Throughout the listing below, show every line in which "content" occurs.

___ Records for the exercise ___

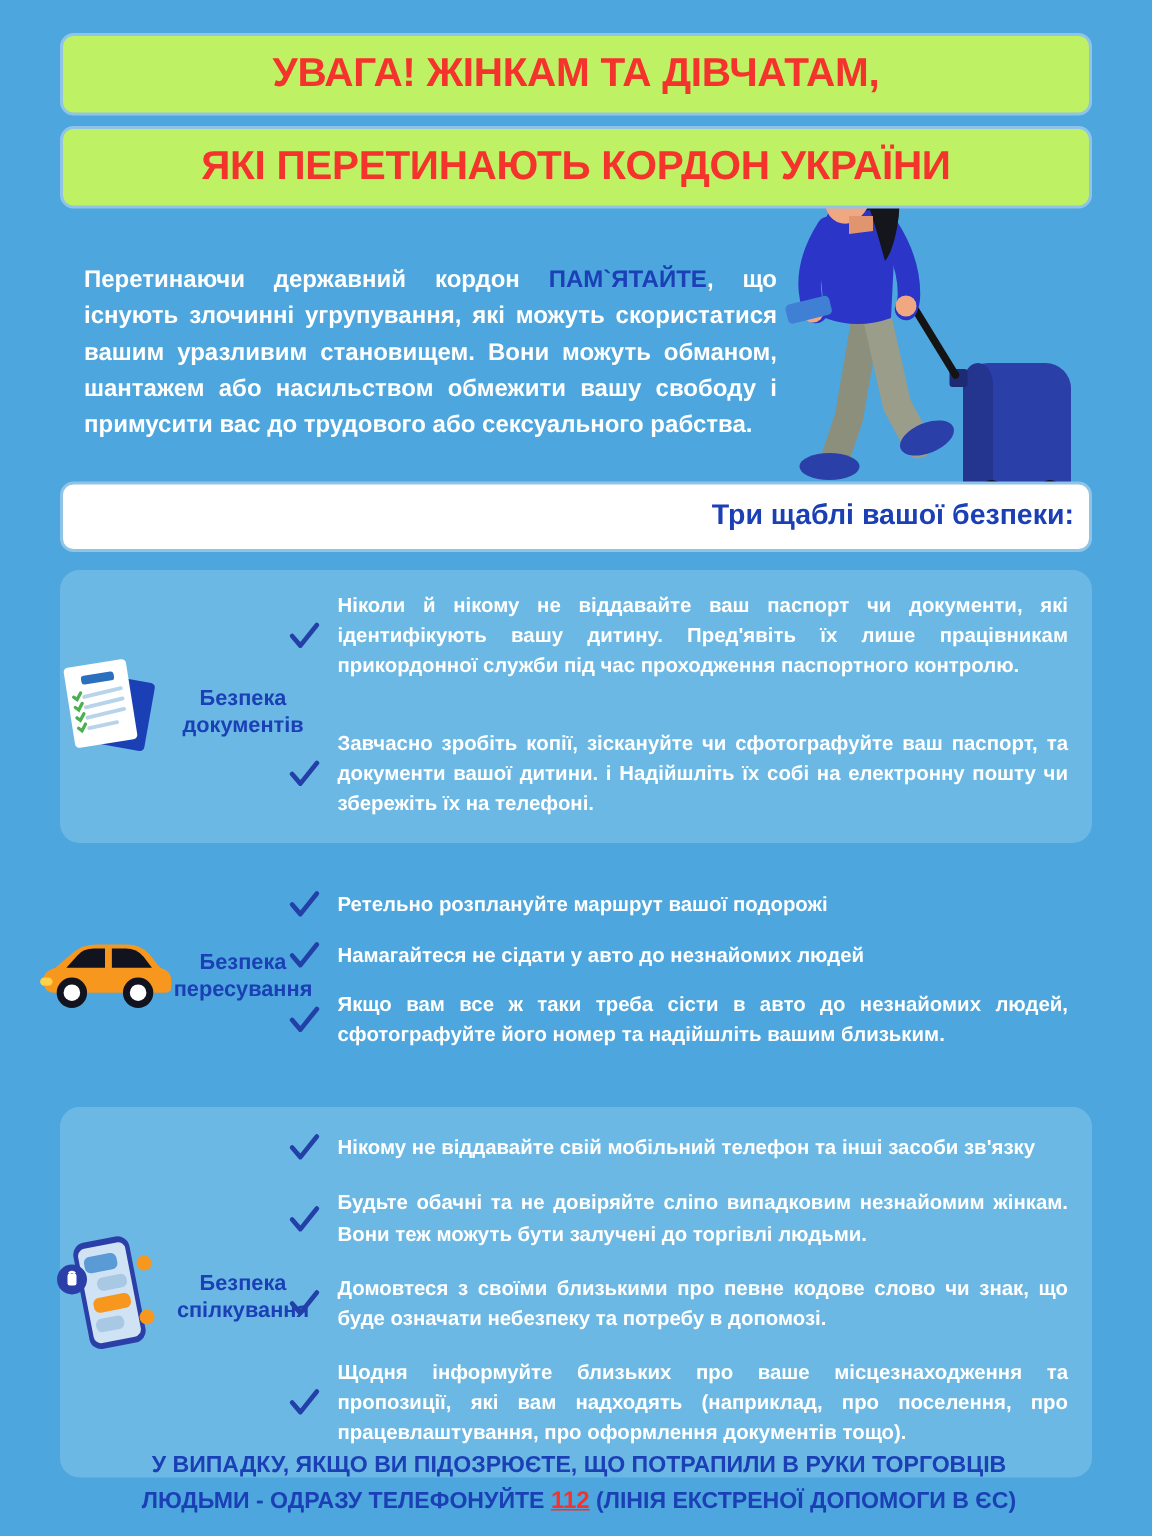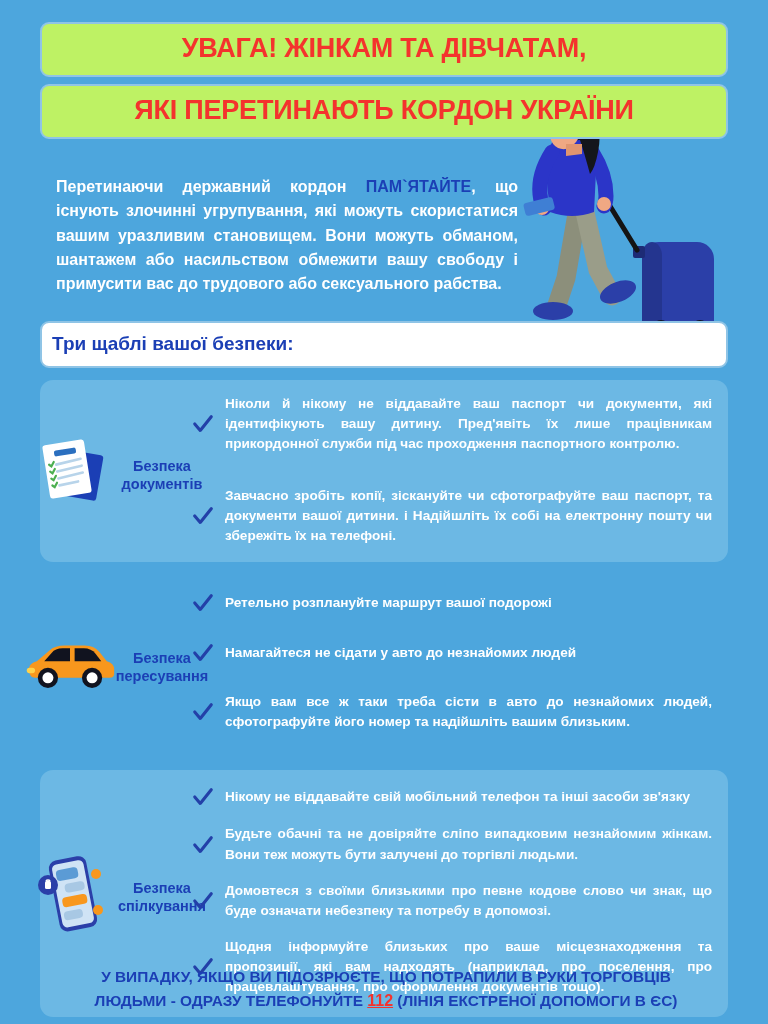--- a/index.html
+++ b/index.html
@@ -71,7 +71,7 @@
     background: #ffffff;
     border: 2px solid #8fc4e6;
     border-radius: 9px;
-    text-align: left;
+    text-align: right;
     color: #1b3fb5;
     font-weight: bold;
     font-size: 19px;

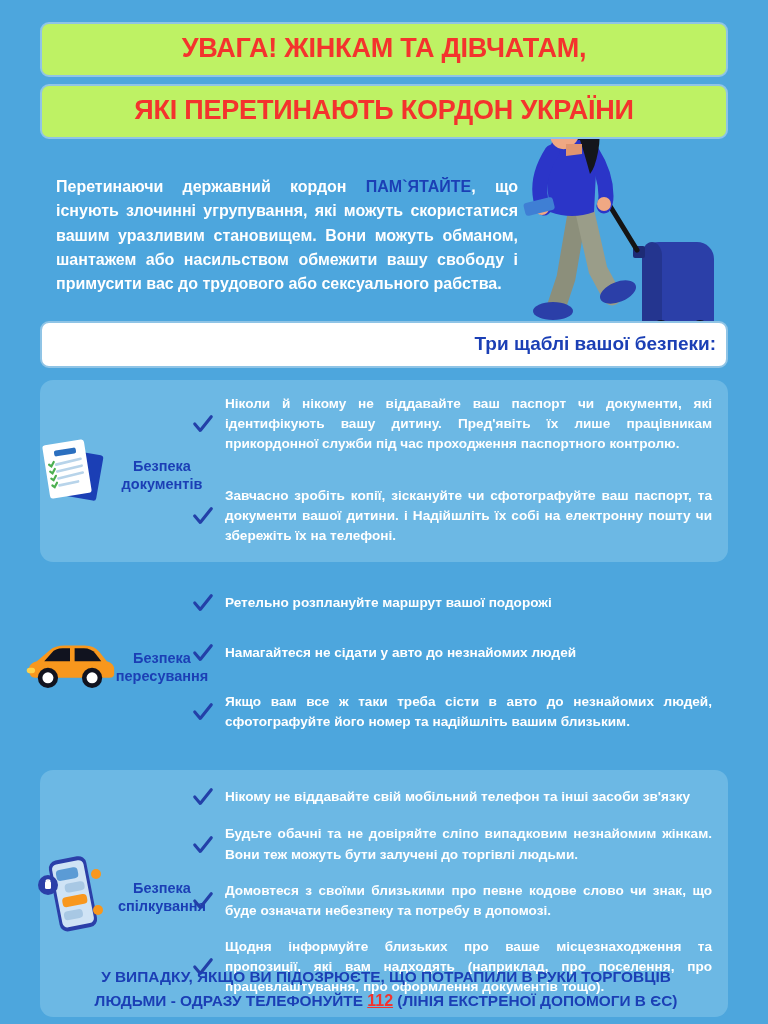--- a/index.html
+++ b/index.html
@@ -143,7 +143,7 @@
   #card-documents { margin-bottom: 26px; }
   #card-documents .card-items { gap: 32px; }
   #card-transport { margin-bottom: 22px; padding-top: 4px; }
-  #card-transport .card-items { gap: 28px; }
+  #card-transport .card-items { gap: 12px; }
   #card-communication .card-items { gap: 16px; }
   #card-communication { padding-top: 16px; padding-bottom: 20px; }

___
___ Records for the exercise ___

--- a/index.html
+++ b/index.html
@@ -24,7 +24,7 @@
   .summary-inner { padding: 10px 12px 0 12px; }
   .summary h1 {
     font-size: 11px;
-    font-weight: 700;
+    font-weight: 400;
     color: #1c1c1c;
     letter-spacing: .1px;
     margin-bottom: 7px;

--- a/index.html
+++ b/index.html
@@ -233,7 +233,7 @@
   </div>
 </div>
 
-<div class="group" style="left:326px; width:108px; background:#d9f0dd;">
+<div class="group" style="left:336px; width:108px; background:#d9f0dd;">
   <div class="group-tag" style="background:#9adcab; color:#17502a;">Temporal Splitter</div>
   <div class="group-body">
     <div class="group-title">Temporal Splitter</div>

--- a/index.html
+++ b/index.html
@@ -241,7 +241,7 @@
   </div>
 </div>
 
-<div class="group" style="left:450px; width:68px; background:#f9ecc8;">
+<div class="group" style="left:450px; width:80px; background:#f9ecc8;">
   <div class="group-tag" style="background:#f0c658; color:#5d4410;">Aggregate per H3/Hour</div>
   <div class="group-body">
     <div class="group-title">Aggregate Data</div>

___
___ Records for the exercise ___

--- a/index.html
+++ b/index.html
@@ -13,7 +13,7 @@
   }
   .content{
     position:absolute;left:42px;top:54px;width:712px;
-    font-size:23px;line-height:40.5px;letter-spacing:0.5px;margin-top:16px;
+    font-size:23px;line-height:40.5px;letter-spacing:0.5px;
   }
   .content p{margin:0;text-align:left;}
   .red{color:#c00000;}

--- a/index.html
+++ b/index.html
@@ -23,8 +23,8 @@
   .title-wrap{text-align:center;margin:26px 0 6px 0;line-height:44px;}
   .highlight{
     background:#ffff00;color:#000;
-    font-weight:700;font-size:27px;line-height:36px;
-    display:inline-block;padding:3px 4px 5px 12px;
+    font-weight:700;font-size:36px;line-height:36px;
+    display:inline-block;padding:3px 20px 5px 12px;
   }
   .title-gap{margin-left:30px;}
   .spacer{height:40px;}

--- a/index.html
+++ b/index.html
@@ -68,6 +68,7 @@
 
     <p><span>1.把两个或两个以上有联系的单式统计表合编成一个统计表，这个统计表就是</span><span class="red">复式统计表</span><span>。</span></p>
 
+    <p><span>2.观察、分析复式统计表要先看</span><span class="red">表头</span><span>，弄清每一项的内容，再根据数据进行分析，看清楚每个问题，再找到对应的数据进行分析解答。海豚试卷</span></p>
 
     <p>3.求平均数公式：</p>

___

> Answer to this exercise:
   .content{
   .content p{margin:0;text-align:left;}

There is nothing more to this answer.